Dynamodb-Specific Remediation in Fastapi — concrete code fixes
Remediation focuses on isolating DynamoDB item attributes from filesystem paths and strictly validating any path construction. Avoid using user-controlled values to build filesystem paths. If you must store a file reference, store a random, server-generated identifier in DynamoDB and keep the mapping server-side.
Use a strict allowlist for filenames and normalize paths to ensure symlinks cannot escape the intended directory. Prefer os.path.realpath to detect symlinks and reject paths that resolve outside the target base directory. Below is a hardened Fastapi pattern that uses DynamoDB with safe path handling:
import os from fastapi import FastAPI, HTTPException, Depends import boto3 from pydantic import BaseModel app = FastAPI() dynamodb = boto3.resource("dynamodb", region_name="us-east-1") table = dynamodb.Table("UserProfiles") EXPORT_BASE = os.path.abspath("/tmp/exports") class ExportRequest(BaseModel): user_id: str def safe_path(base: str, user_id: str) -> str: # Normalize and restrict to base directory candidate = os.path.normpath(os.path.join(base, f"{user_id}.csv")) if not candidate.startswith(base): raise HTTPException(status_code=400, detail="Invalid user_id") # Ensure the final path does not resolve through symlinks outside base real_base = os.path.realpath(base) real_candidate = os.path.realpath(candidate) if not real_candidate.startswith(real_base): raise HTTPException(status_code=400, detail="Path traversal detected") return real_candidate @app.post("/export") def export_user(req: ExportRequest): # Validate user_id format strictly (alphanumeric + safe chars) if not req.user_id.replace("-", "").replace("_", "").isalnum(): raise HTTPException(status_code=400, detail="Invalid user_id format") file_path = safe_path(EXPORT_BASE, req.user_id) # Optionally verify item exists in DynamoDB before writing resp = table.get_item(Key={"user_id": req.user_id}) if "Item" not in resp: raise HTTPException(status_code=404, detail="User not found") with open(file_path, "w") as f: f.write("mock export") return {"path": file_path}Key practices:
- Never concatenate user input into filesystem paths without strict validation and normalization.

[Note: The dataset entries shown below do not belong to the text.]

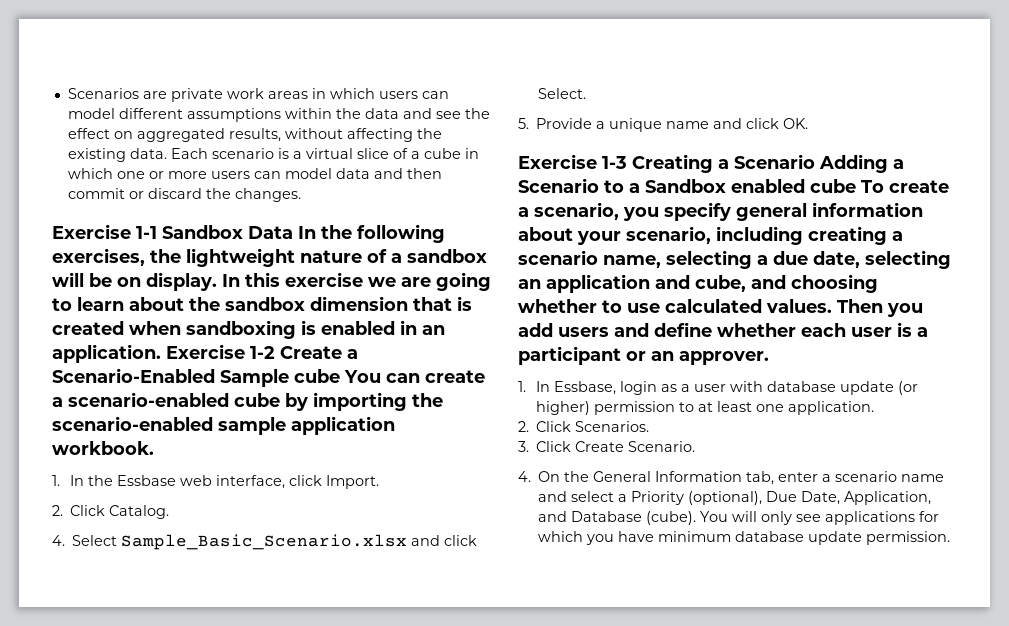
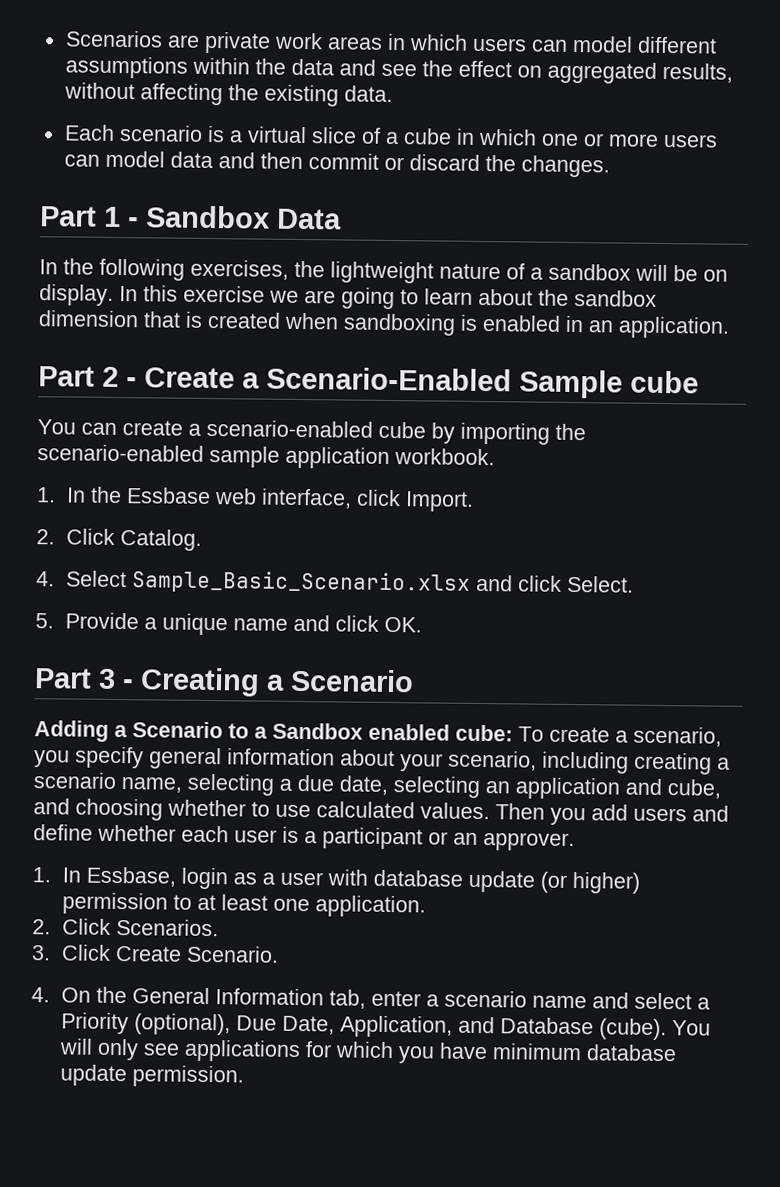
(167, 153) none -> (393, 93) //
[52,224,157,239] Exercise 1-1 -> [40,206,139,228] Part 1 -
(293, 232) none -> (342, 219) //
[166,344,275,359] Exercise 1-2 -> [38,366,137,388] // Part 2 -
(340, 376) none -> (699, 382) //
[518,154,627,169] Exercise 1-3 -> [34,668,134,690] Part 3 -
(815, 161) none -> (414, 680) //
[810,179,856,193] cube -> [455,724,513,742] cube:

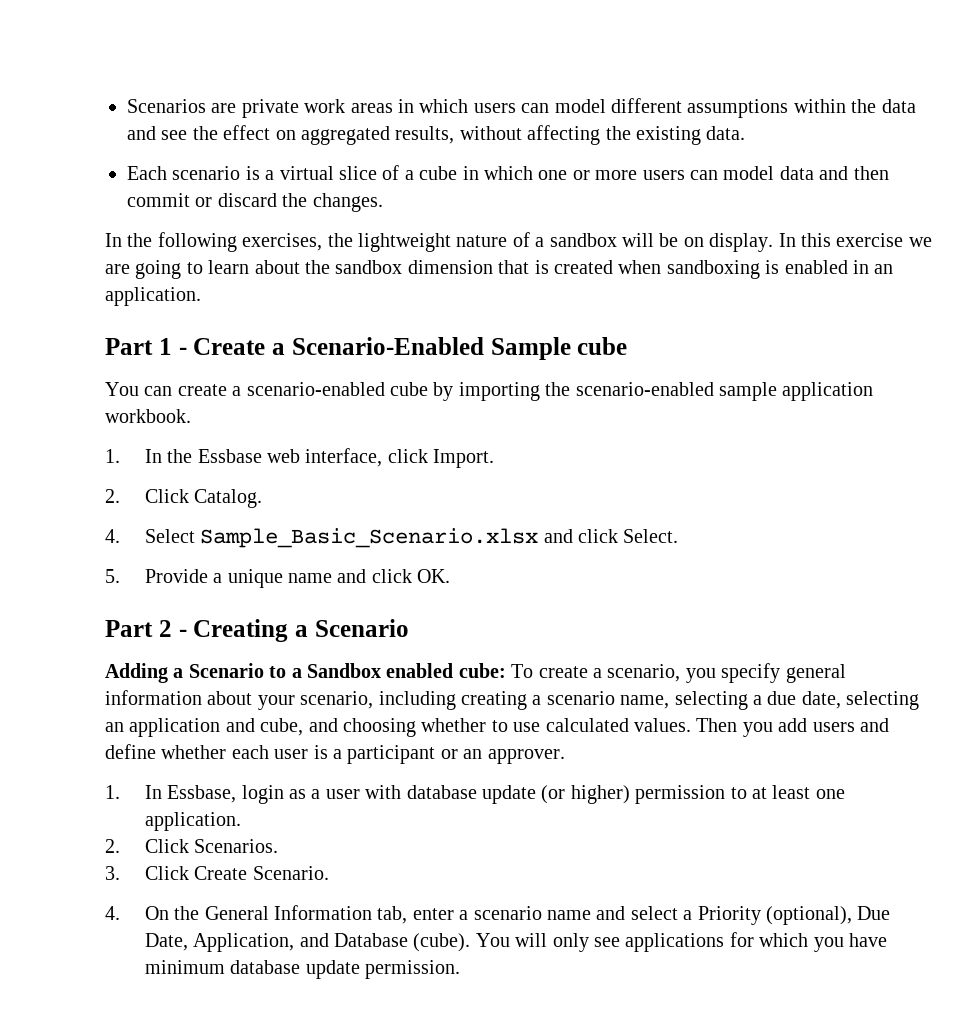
[40,205,342,230] // Part 1 - Sandbox Data -> (383, 202) none
[102,366,119,387] 2 -> [158,338,172,355] 1
[98,668,116,689] 3 -> [158,620,172,637] 2

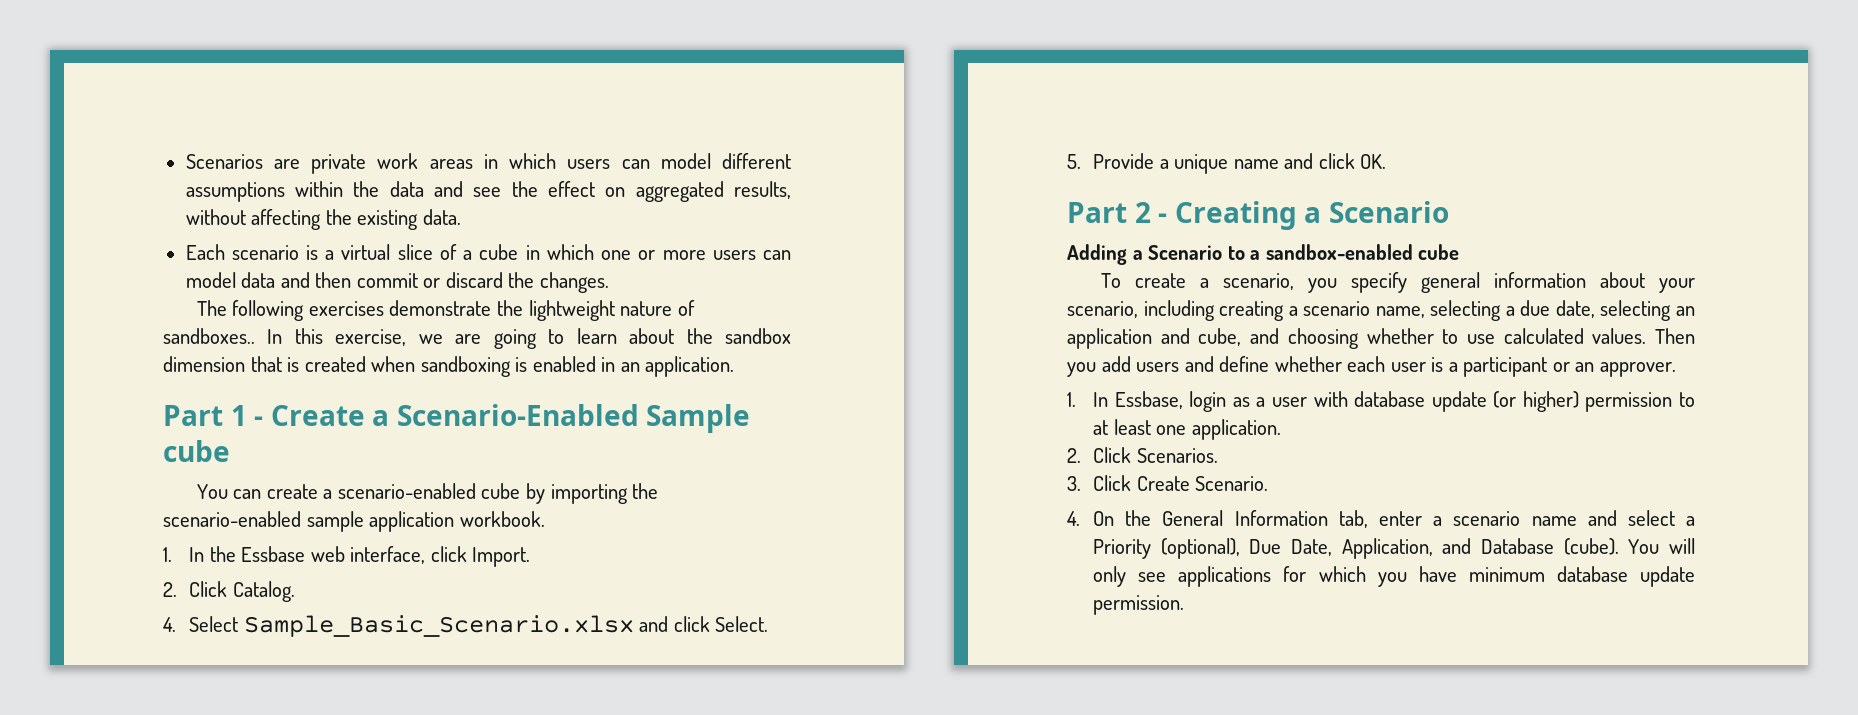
[105,232,774,252] In the following exercises, the lightweight nature of a sandbox will be on display. -> [196,300,695,321] [163,328,255,344] The following exercises demonstrate the lightweight nature of sandboxes..
[836,233,904,247] exercise -> [335,329,407,346] exercise,
[307,663,506,678] Sandbox enabled cube: -> [1265,244,1460,260] sandbox-enabled cube //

- Use server-generated filenames or tokens stored in DynamoDB instead of exposing filesystem paths via API responses.
- Resolve real paths with
os.path.realpathand enforce that resolved paths remain within the intended directory tree. - Apply the same validation principles to any artifact storage, log paths, or temporary file operations triggered by DynamoDB item attributes.

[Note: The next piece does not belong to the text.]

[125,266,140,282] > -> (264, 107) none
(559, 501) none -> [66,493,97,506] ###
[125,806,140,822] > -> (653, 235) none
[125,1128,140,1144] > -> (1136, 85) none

middleBrick scans would flag the initial pattern as risky under Input Validation, BOLA/IDOR, and Property Authorization, and the remediation aligns with the findings and guidance provided in the scan report.

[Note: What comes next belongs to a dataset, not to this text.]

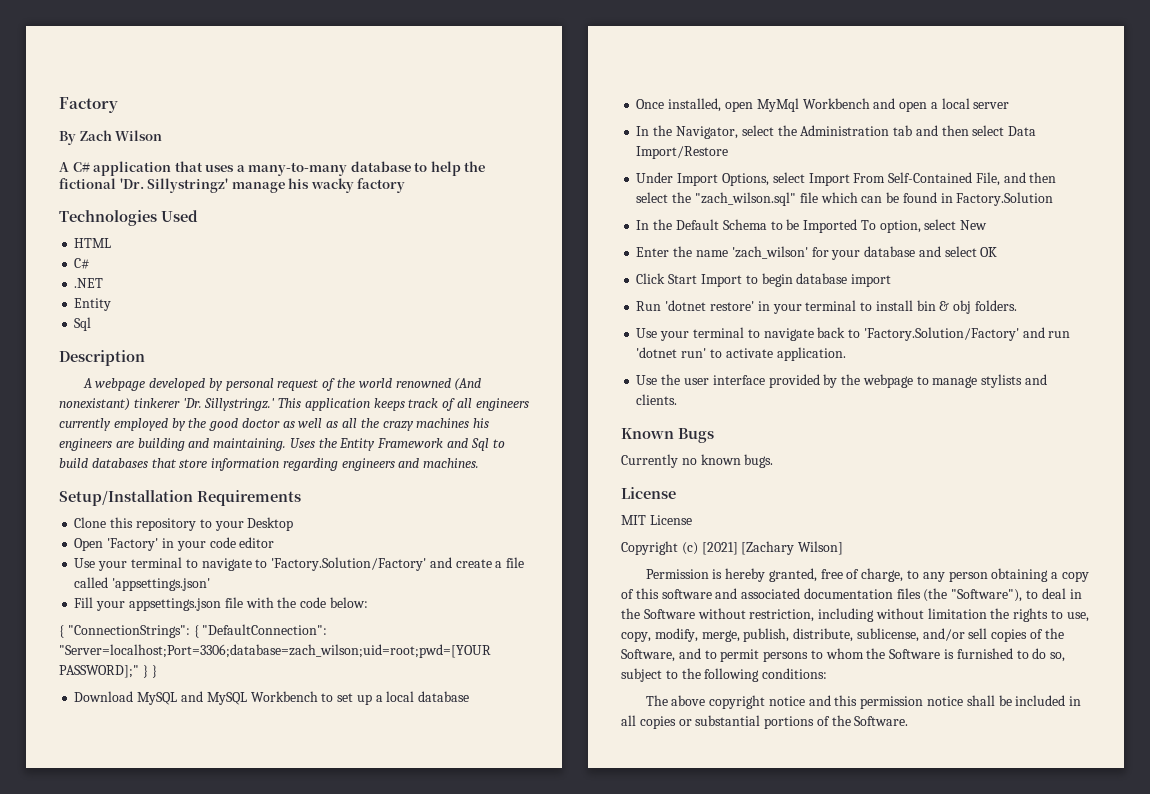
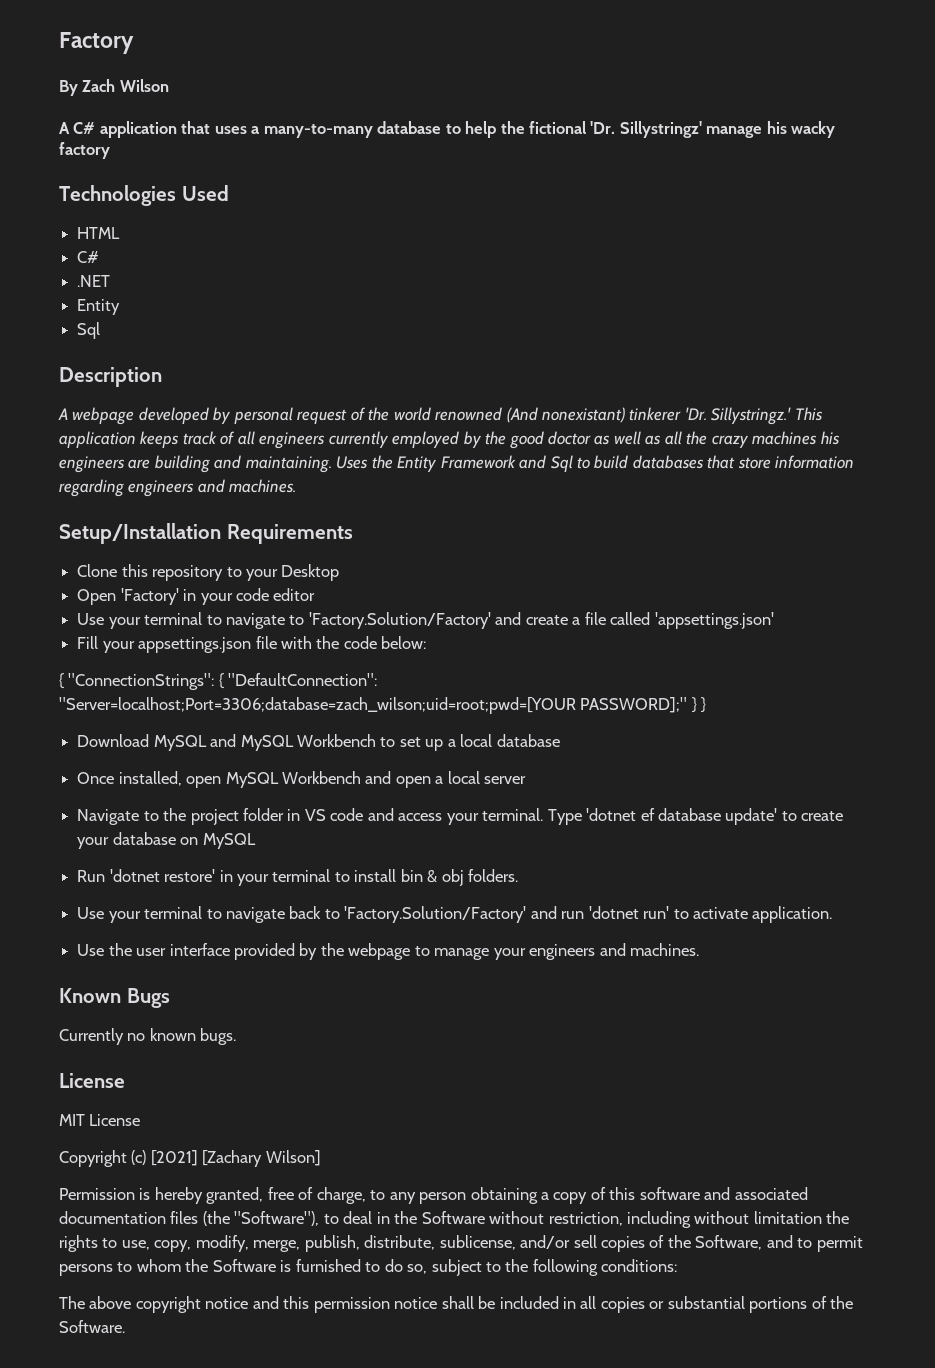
[756,98,799,112] MyMql -> [225,772,279,788] MySQL
[636,125,1037,139] [636,146,729,159] [636,172,1057,186] [636,192,1054,206] [636,219,988,233] [636,246,998,260] [636,273,892,287] In the Navigator, select the Administration tab and then select Data Import/Restore // Under Import Options, select Import From Self-Contained File, and then select the "zach_wilson.sql" file which can be found in Factory.Solution // In the Default Schema to be Imported To option, select New // Enter the name 'zach_wilson' for your database and select OK // Click Start Import to begin database import -> [77,808,844,825] [77,832,256,849] Navigate to the project folder in VS code and access your terminal. Type 'dotnet ef database update' to create your database on MySQL
[981,374,1047,388] [636,394,678,405] stylists and clients. -> [493,943,700,960] your engineers and machines.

Frequently Asked Questions
How does middleBrick detect risks related to symlinks and DynamoDB in Fastapi APIs?
Can the middleBrick CLI generate a report that includes specific remediation for symlink risks with DynamoDB?
middlebrick scan <url> to get a JSON or text report that includes severity, category, and remediation guidance for findings such as unsafe path construction involving DynamoDB-derived attributes and symlink risks.